Ryanair’s strengths and weaknesses

The company’s strength has been in the provision of low cost services which has enabled it to have a commanding lead in the market. It has continued to give low cost airline services to the market through enhanced quality to the customers. In addition the company has continued to expand its fleet and traffic to other markets. These fleets have ensured that they cater for the ever expanding number of customers.

On the other hand, the company has one major weakness from the way it carries out its advertising and publicity campaigns. These strategies are not healthy for the business and are likely to be costly for the company in future. This is because most of them are controversial and may attract penalties or even destroy good customer relations in the market. The company also has a weakness from its assumption that it has all the market to itself.

Evaluation of Ryanair’s strategy

The company’s strategy of being a low cost airline has been good as it has continued to record good profits. As a matter of fact the company prides itself as the third largest airline carrier in Europe in terms of passengers. In addition, the company is currently doing well as its profits stand at €319 million. This market strategy is sustainable as long as the company deals with the few weaknesses (that it has).

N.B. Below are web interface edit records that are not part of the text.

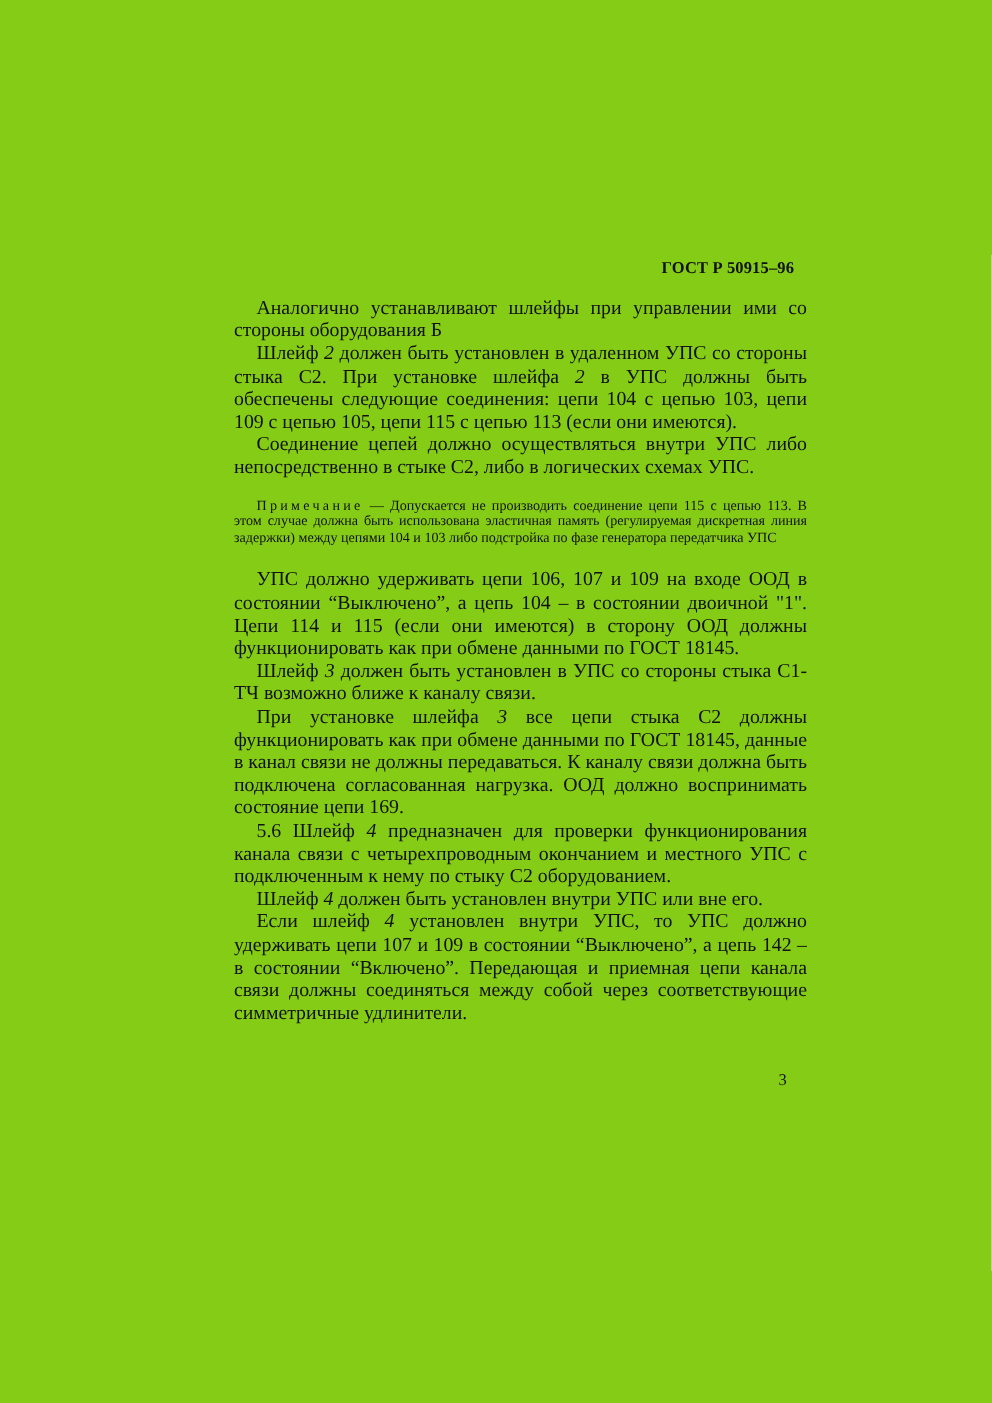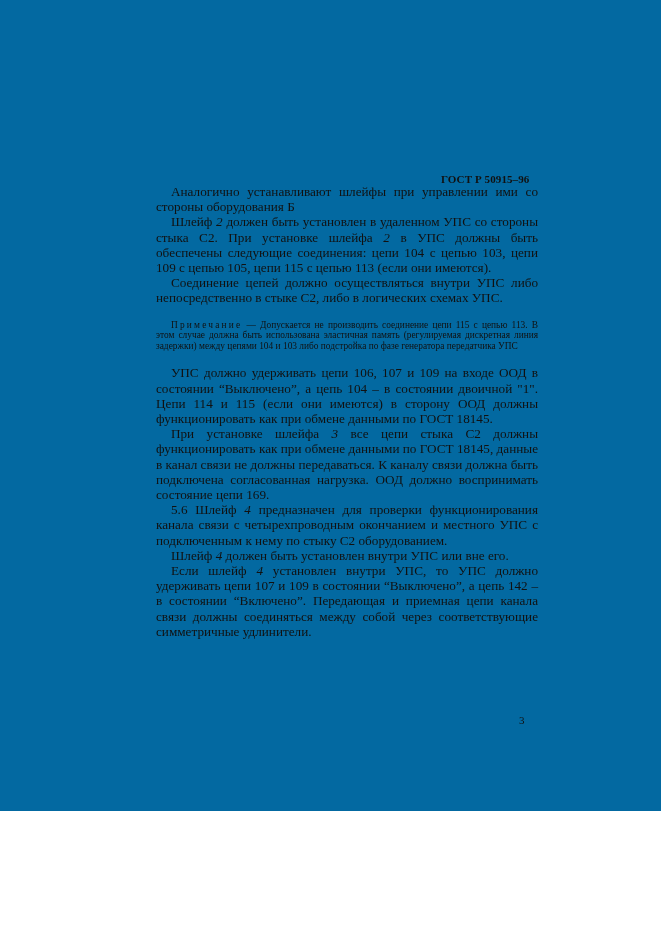--- a/index.html
+++ b/index.html
@@ -11,35 +11,35 @@
       width: 661px;
       height: 935px;
       position: relative;
       overflow: hidden;
       font-family: "Liberation Serif", "DejaVu Serif", serif;
       color: #111111;
     }
     .page {
       position: absolute;
       left: 0; top: 0;
-      width: 661px; height: 811px;
-      background: #0369a1;
+      width: 661px; height: 935px;
+      background: #84cc16;
     }
     .header {
       position: absolute;
       left: 441px;
       top: 173px;
       font-size: 11px;
       font-weight: bold;
       letter-spacing: 0.1px;
     }
     .body-text {
       position: absolute;
       left: 156px;
-      top: 184px;
+      top: 197px;
       width: 382px;
       font-size: 13.2px;
       line-height: 15.2px;
       text-align: justify;
     }
     .body-text p {
       margin: 0;
       text-indent: 15px;
       hyphens: manual;
     }
@@ -73,20 +73,21 @@
     <p><span>Шлейф </span><span class="it">2</span><span> должен быть установлен в удаленном УПС со стороны стыка С2. При установке шлейфа </span><span class="it">2</span><span> в УПС должны быть обеспечены следующие соединения: цепи 104 с цепью 103, цепи 109 с цепью 105, цепи 115 с цепью 113 (если они имеются).</span></p>
 
 
     <p><span>Соединение цепей должно осуществляться внутри УПС либо непосредственно в стыке С2, либо в логических схемах УПС.</span></p>
 
     <p class="note"><span class="spaced">Примечание</span><span> — Допускается не производить соединение цепи 115 с цепью 113. В этом случае должна быть использована эластичная память (регулируемая дискретная линия задержки) между цепями 104 и 103 либо подстройка по фазе генератора передатчика УПС</span></p>
 
     <p><span>УПС должно удерживать цепи 106, 107 и 109 на входе ООД в состоянии “Выключено”, а цепь 104 – в состоянии двоичной "1". Цепи 114 и 115 (если они имеются) в сторону ООД должны функционировать как при обмене данными по ГОСТ 18145.</span></p>
 
 
+    <p><span>Шлейф </span><span class="it">3</span><span> должен быть установлен в УПС со стороны стыка С1-ТЧ возможно ближе к каналу связи.</span></p>
 
     <p><span>При установке шлейфа </span><span class="it">3</span><span> все цепи стыка С2 должны функционировать как при обмене данными по ГОСТ 18145, данные в канал связи не должны передаваться. К каналу связи должна быть подключена согласованная нагрузка. ООД должно воспринимать состояние цепи 169.</span></p>
 
     <p><span>5.6 Шлейф </span><span class="it">4</span><span> предназначен для проверки функционирования канала связи с четырехпроводным окончанием и местного УПС с подключенным к нему по стыку С2 оборудованием.</span></p>
 
     <p><span>Шлейф </span><span class="it">4</span><span> должен быть установлен внутри УПС или вне его.</span></p>
 
     <p><span>Если шлейф </span><span class="it">4</span><span> установлен внутри УПС, то УПС должно удерживать цепи 107 и 109 в состоянии “Выключено”, а цепь 142 – в состоянии “Включено”. Передающая и приемная цепи канала связи должны соединяться между собой через соответствующие симметричные удлинители.</span></p>
   </div>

Although the company has grown considerably, it needs to review some few aspects. For instance it needs to review its advertising strategy and approach. There are also some occasions where the company has contravened the industry expectations. An example is the wheelchair problem it experienced in some airports. This is likely to portray them as inhuman to their customers. Finally, although the company is a low cost airline it needs to emphasize on quality.

Reference list

  1. Calder, S. 2002. No Frills: The Truth Behind the Low Cost Revolution in the Skies. London: Virgin Books.
  2. Creaton, S. 2007. Ryanair: The full story of the controversial low-cost airline. London: Aurum.
  3. Ruddock, A. 2007. Michael O’Leary – A Life in Full Flight. Dublin: Penguin Ireland.